Ketua MPR Minta Aksi Protes Kartun Nabi Jangan Anarkis
Rabu, 08 Feb 2006 15:00 WIB
Bandung - Aksi protes atas pemuatan kartun Nabi Muhammad seperti yang dilansir koran Jyllands Posten Denmark makin meluas. Aksi protes yang awalnya damai, belakangan mulai mengarah ke aksi kekerasan, seperti yang terjadi di Surabaya.Menanggapi beragamnya aksi ini, Ketua MPR Hidayat Nurwahid meminta kepada seluruh umat Islam yang melancarkan aksi protes atas karikatur Nabi Muhammad tidak menggunakan cara-cara anarkis.
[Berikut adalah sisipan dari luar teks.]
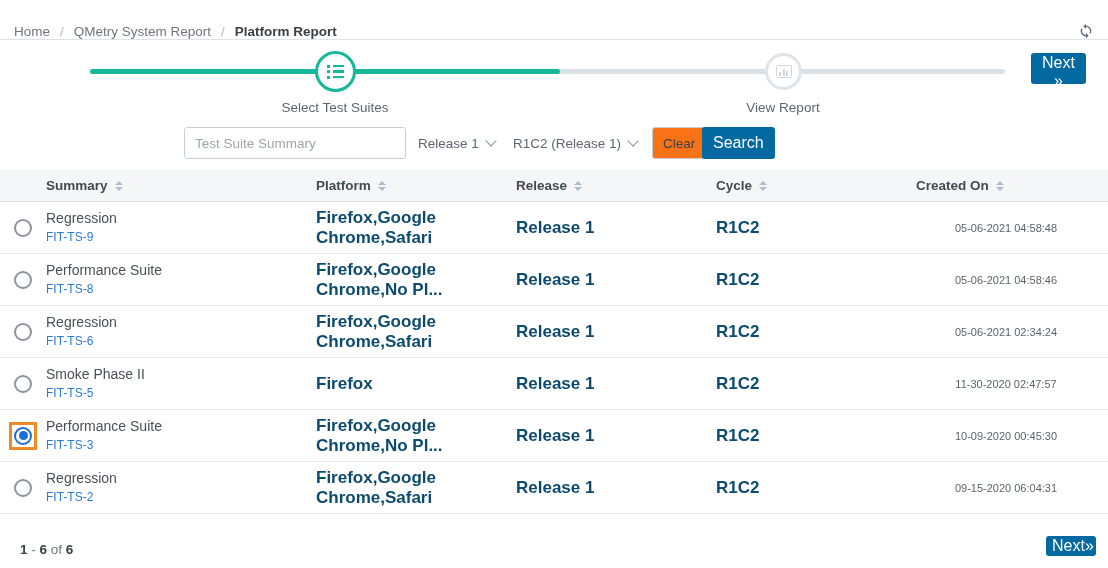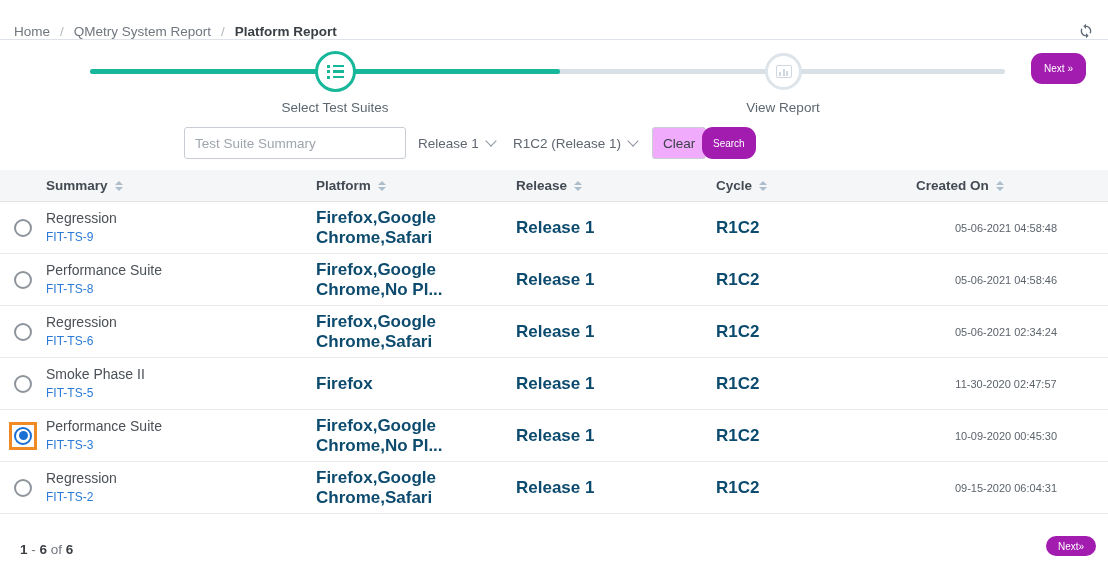--- a/index.html
+++ b/index.html
@@ -28,37 +28,37 @@
   .olist b{display:block;width:11px;height:2.5px;background:#17b79a;}
   .chart-ico{width:16px;height:13px;border:1.5px solid #cfd8e0;border-radius:2px;
              display:flex;align-items:flex-end;justify-content:center;gap:1.5px;padding:1.5px;box-sizing:border-box;}
   .chart-ico i{display:block;width:2px;background:#cfd8e0;}
   .chart-ico i:nth-child(1){height:4px;}
   .chart-ico i:nth-child(2){height:7px;}
   .chart-ico i:nth-child(3){height:5px;}
   .step-label{position:absolute;top:59px;width:200px;text-align:center;font-size:13.5px;color:#5c6770;}
   .lbl1{left:235px;}
   .lbl2{left:683px;}
-  .btn-green{background:#a21caf;color:#fff;border:none;border-radius:11px;font-size:10px;
+  .btn-green{background:#0369a1;color:#fff;border:none;border-radius:3px;font-size:16px;
              font-family:"Liberation Sans", sans-serif;cursor:pointer;}
   .next-top{position:absolute;right:22px;top:12px;width:55px;height:31px;}
   
   .filters{position:absolute;left:0;top:127px;width:100%;height:34px;}
   .f-input{position:absolute;height:32px;border:1px solid #c8cdd3;border-radius:3px;box-sizing:border-box;
            padding:0 10px;font-size:13.5px;color:#3e444b;font-family:"Liberation Sans", sans-serif;outline:none;}
   .f-input::placeholder{color:#9fa5ad;}
   .in-id{left:12px;width:160px;}
   .in-summary{left:184px;width:222px;}
   .dd{position:absolute;top:0;height:32px;display:flex;align-items:center;gap:8px;
       font-size:13.5px;color:#5f6670;cursor:pointer;}
   .dd-release{left:418px;}
   .dd-cycle{left:513px;}
   .chev{width:7px;height:7px;border-right:1.5px solid #8b95a1;border-bottom:1.5px solid #8b95a1;
         transform:rotate(45deg);margin-top:-4px;}
-  .btn-clear{position:absolute;left:652px;top:0;height:32px;padding:0 10px;background:#f0abfc;
+  .btn-clear{position:absolute;left:652px;top:0;height:32px;padding:0 10px;background:#f97316;
              border:1px solid #c8cdd3;border-radius:3px;font-size:13.5px;color:#3b4045;
              font-family:"Liberation Sans", sans-serif;cursor:pointer;}
   .btn-search{position:absolute;left:702px;top:0;height:32px;padding:0 11px;}
 
   
   .grid{display:grid;grid-template-columns:34px 270px 200px 200px 200px auto;align-items:center;
         padding:0 12px;box-sizing:border-box;}
   .thead{position:absolute;left:0;top:170px;width:100%;height:32px;background:#f4f6f7;
          border-bottom:1px solid #e0e4e7;font-weight:bold;font-size:13.5px;color:#434a54;}
   .th{display:flex;align-items:center;cursor:pointer;}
Karena aksi yang dilakukan dengan anarkis hanya akan menimbulkan citra buruk terhadap umat Islam."Demikian juga kepada aparat kepolisian jangan represif dalam menghadapi demo," kata Hidayat Nurwahid kepada wartawan di Hotel Savoy Homan, Jalan Asia Afrika, Bandung, Jawa Barat, Rabu (8/2/2006). Ia menyanyangkan hingga saat ini masih terjadi pemuatan karikatur di media nasional dan internasional dengan alasan kebebasan pers. "Pemuatan karikatur tersebut sangat melanggar hak asasi manusia, seperti resolusi PBB dalam hal kebebasan beragama," kata Hidayat.Hidayat berpendapat, pers bebas itu tidak harus menimbulkan permusuhan, tetapi harus membantu peradaban manusia. Untuk itu, ia mendesak kepada pemerintah Denmark agar meminta maaf kepada umat Islam dan tidak mengulang kembali karikatur tersebut.Ia juga meminta pemerintah Indonesia mengundang negara-negara dengan mayoritas pemeluk Islam (OKI) bertemu untuk membahas karikatur tersebut. "Jangan sampai kasus ini menyebabkan pemutusan diplomasi, dan saya sendiri memahami adanya permintaan boikot produk Denmark," tandasnya.